I took it with a smile. "Thank you," I tell him, sitting next to Andrew.

When I first escaped Benny, it took me awhile to warm up to yummy food again because my stomach couldn't handle much without making me feel really sick, but now I love food. It was probably the third on my list of things I missed the most during those months. After my brothers and friends, of course.

I began eating. No words were exchanged. We haven't had a lively meal in ages. I missed those days of being carefree. Those days I had taken for granted before everything turned to shit.

But no one was in any mood to carry a conversation, so we all ate in silence.

Very serious tone and I didn't like it one bit.

I was to blame, of course.

Maybe I should have never came back.

I couldn't help but to have those thoughts.
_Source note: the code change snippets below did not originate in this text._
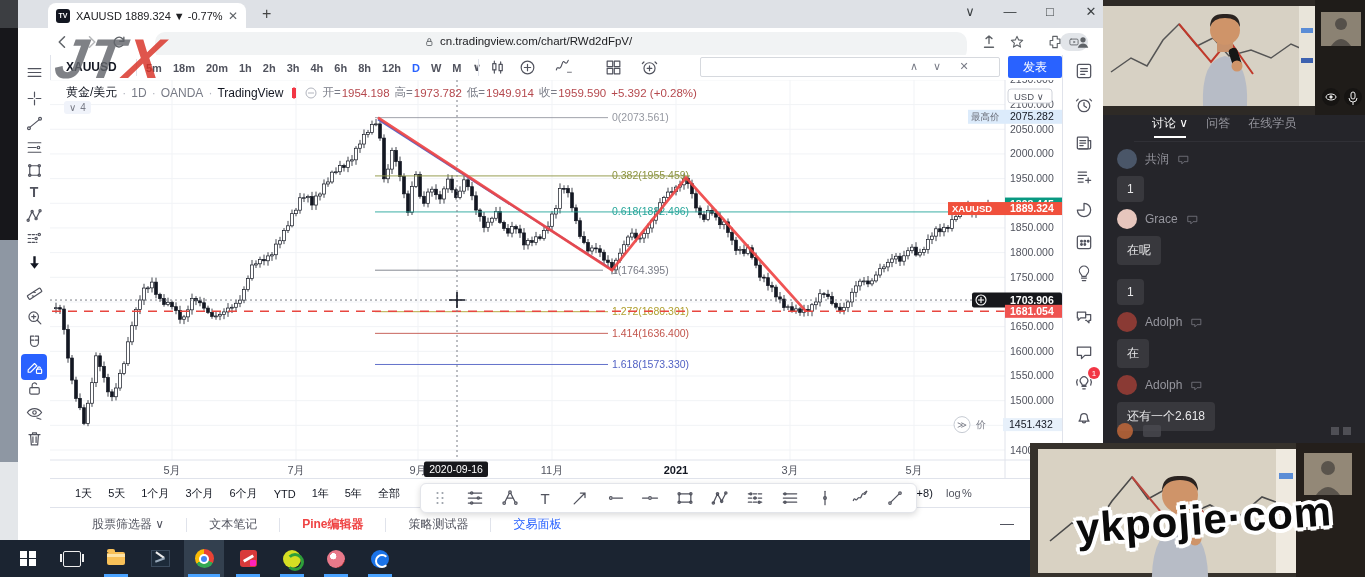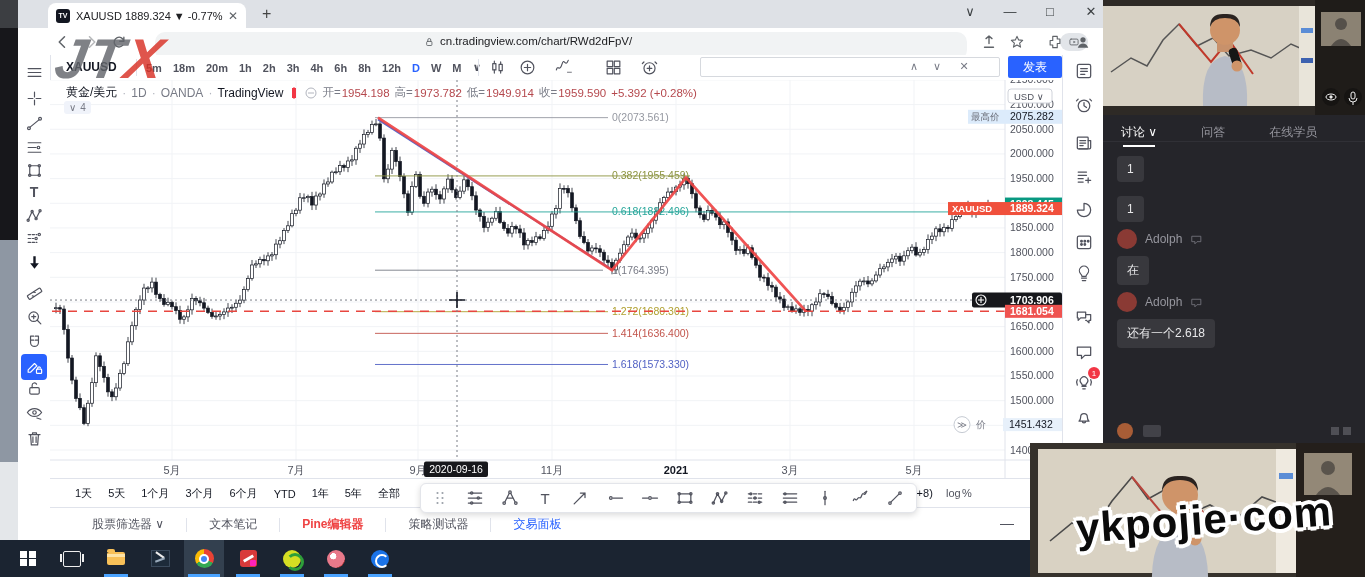--- a/index.html
+++ b/index.html
@@ -86,7 +86,7 @@
   
   #top-video{left:1103px;top:0;width:262px;height:115px;z-index:40;}
   #chat{left:1103px;top:115px;width:262px;height:328px;background:#25252a;z-index:30;overflow:hidden;}
-  #chat-tabs{display:flex;align-items:flex-end;height:26px;border-bottom:1px solid #303036;padding:0 18px;gap:44px;}
+  #chat-tabs{display:flex;align-items:flex-start;height:26px;border-bottom:1px solid #303036;padding:0 18px;gap:18px;margin-left:31px;}
   .ctab{font-size:12px;color:#96969e;position:relative;cursor:pointer;white-space:nowrap;}
   .ctab.active{color:#fff;}
   .ctab.active::after{content:"";position:absolute;left:2px;right:2px;bottom:-6px;height:2px;background:#fff;}

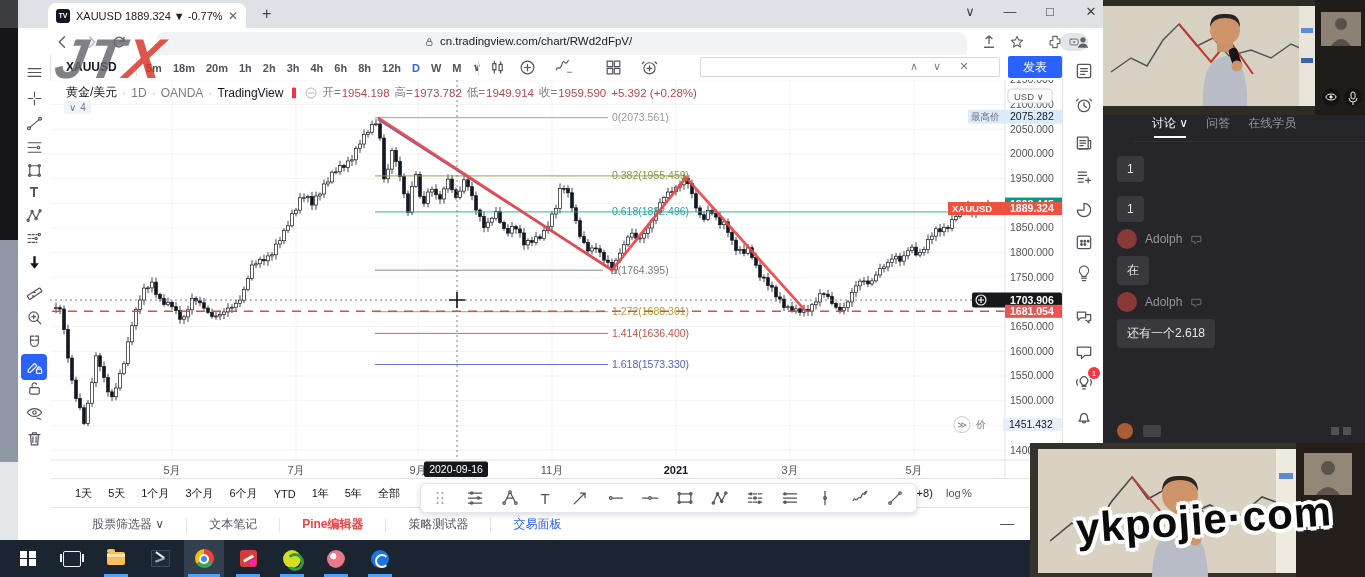--- a/index.html
+++ b/index.html
@@ -1258,7 +1258,15 @@
         <span class="ctab">在线学员</span>
       </div>
     <div id="chat-msgs">
-        <div class="msg"><div class="mtext">1</div></div>
+        <div class="msg"><div class="msg-head">
+            <div class="avatar" style="background:#4a5668;"></div>
+            <span class="mname">共润</span>
+            <span class="mbubble-ic">
+              <svg width="13" height="13" viewBox="0 0 24 24" fill="none" stroke="#7a7a82" stroke-width="1.5" stroke-linecap="round" stroke-linejoin="round">
+                <path d="M4 6h16v10h-7l-4 4v-4H4z"></path>
+              </svg>
+            </span>
+          </div><div class="mtext">1</div></div>
         <div class="msg"><div class="mtext">1</div></div>
         <div class="msg"><div class="msg-head">
             <div class="avatar" style="background:#8a3a34;"></div>

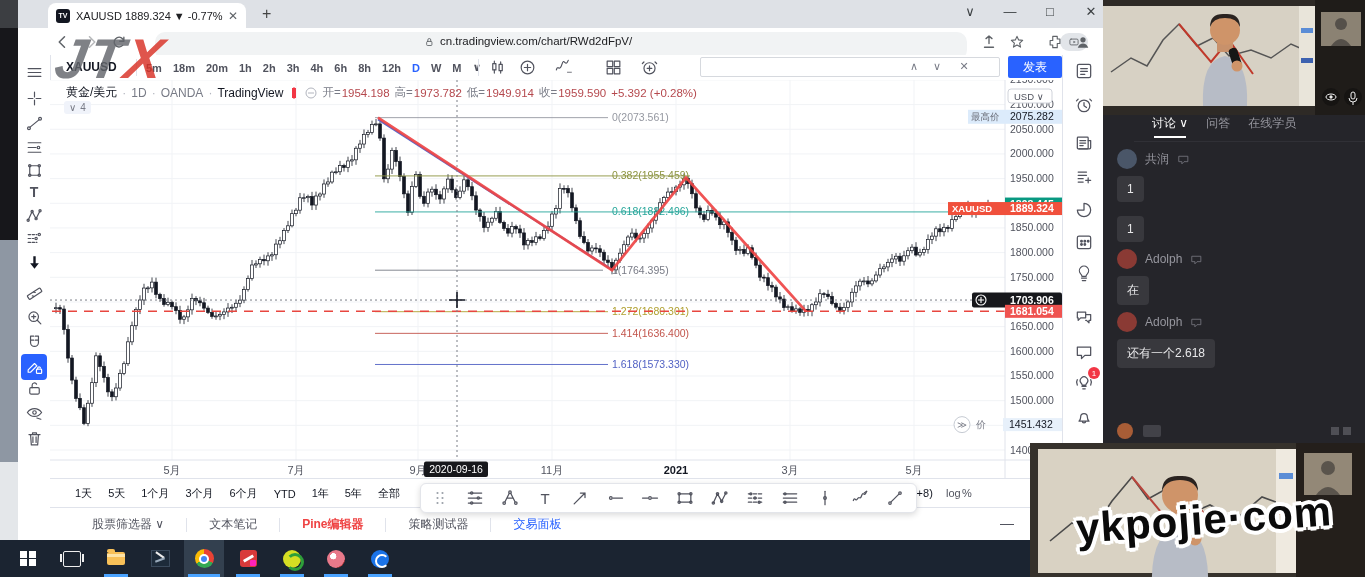--- a/index.html
+++ b/index.html
@@ -1267,6 +1267,15 @@
               </svg>
             </span>
           </div><div class="mtext">1</div></div>
+        <div class="msg"><div class="msg-head">
+            <div class="avatar" style="background:#e6c6bd;"></div>
+            <span class="mname">Grace</span>
+            <span class="mbubble-ic">
+              <svg width="13" height="13" viewBox="0 0 24 24" fill="none" stroke="#7a7a82" stroke-width="1.5" stroke-linecap="round" stroke-linejoin="round">
+                <path d="M4 6h16v10h-7l-4 4v-4H4z"></path>
+              </svg>
+            </span>
+          </div><div class="mtext">在呢</div></div>
         <div class="msg"><div class="mtext">1</div></div>
         <div class="msg"><div class="msg-head">
             <div class="avatar" style="background:#8a3a34;"></div>

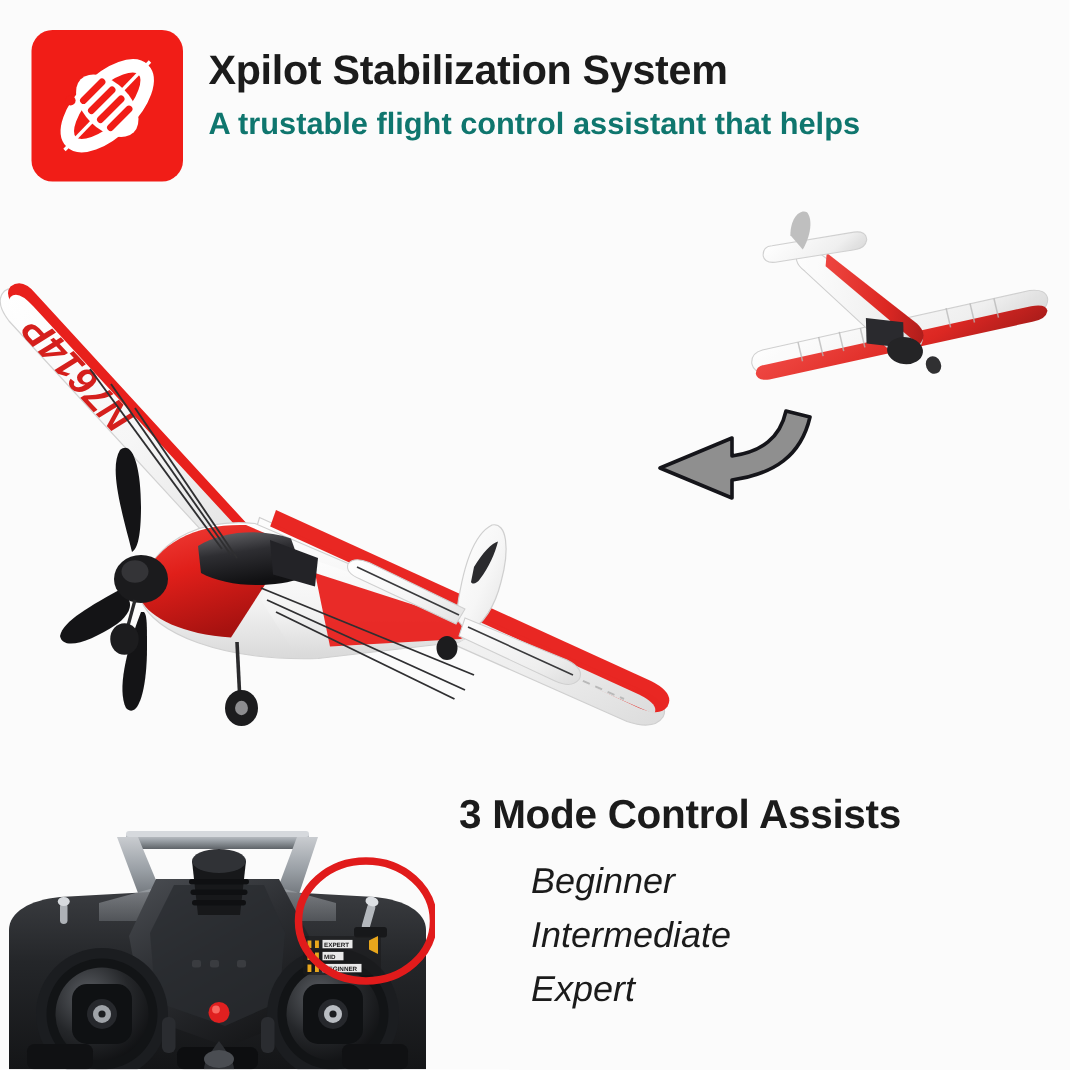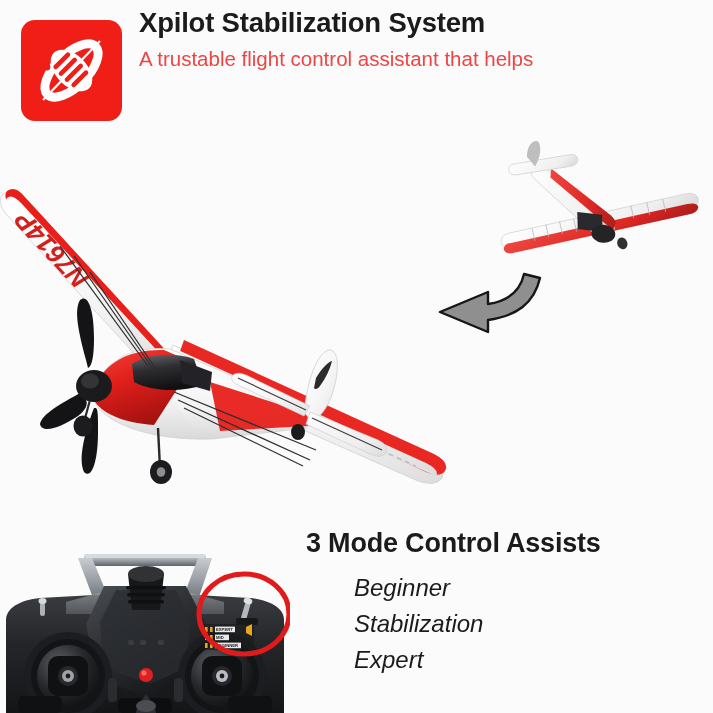--- a/index.html
+++ b/index.html
@@ -34,7 +34,7 @@
 
   #header-text {
     position: absolute;
-    left: 139px; top: 6px;
+    left: 139px; top: 30px;
     width: 560px;
   }
   #header-title {

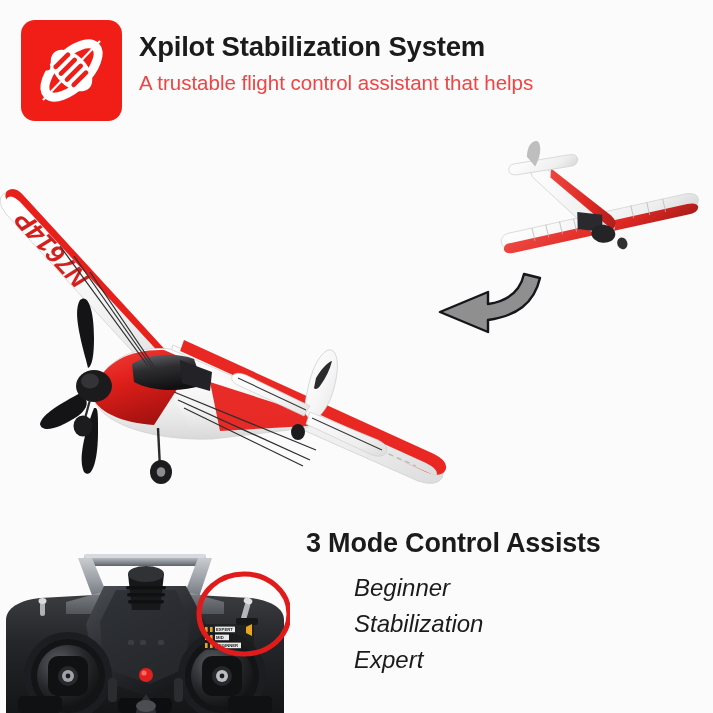--- a/index.html
+++ b/index.html
@@ -47,8 +47,8 @@
   }
   .header-line {
     font-size: 20.5px;
-    font-weight: 400;
-    color: #ef4444;
+    font-weight: 700;
+    color: #0f766e;
     line-height: 28px;
     white-space: nowrap;
   }

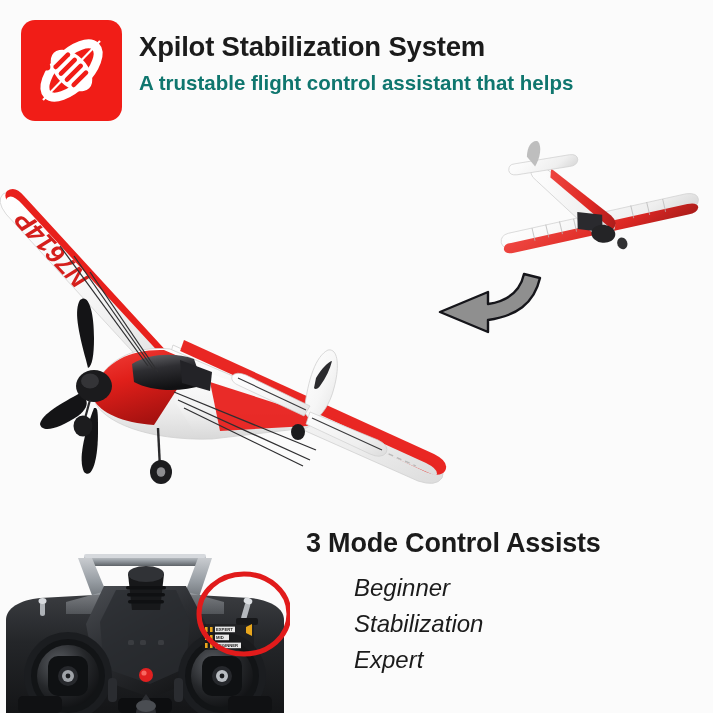--- a/index.html
+++ b/index.html
@@ -462,7 +462,7 @@
       <div id="mode-title">3 Mode Control Assists</div>
       <ul id="mode-list">
         <li>Beginner</li>
-        <li>Stabilization</li>
+        <li>Intermediate</li>
         <li>Expert</li>
       </ul>
     </div>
Since I've been back, everything has gone so horribly wrong and everyone is so miserable, and I hate it so much.

I should have died.

But I'm such a failure that I even failed at my fucking attempt.

I sigh.

Why am I thinking such negative things?

When I finished eating my breakfast, I placed my plate in the sink.

Zach began washing the dishes, as I followed Cameron, Justin, Jason, Andrew and Blake outside. We all leave together, we all come back together. New rule. So Cameron would be drinking us to school.

That was understandable,  I guess.

We went to the middle school first, where Andrew, Blake and I got out, and then Cameron and the twins left for the high school, which was very close.

Even now, no one was talking. Normally in the silent one. We can't all be the silent one, can we?

This silence was killing me.

I vaguely remembered a time where I would have welcomed the silence, but those times were long behind me.

I just wished that everything could just be normal.

Though I was afraid that the only way that that would be able to happen, is if I was gone.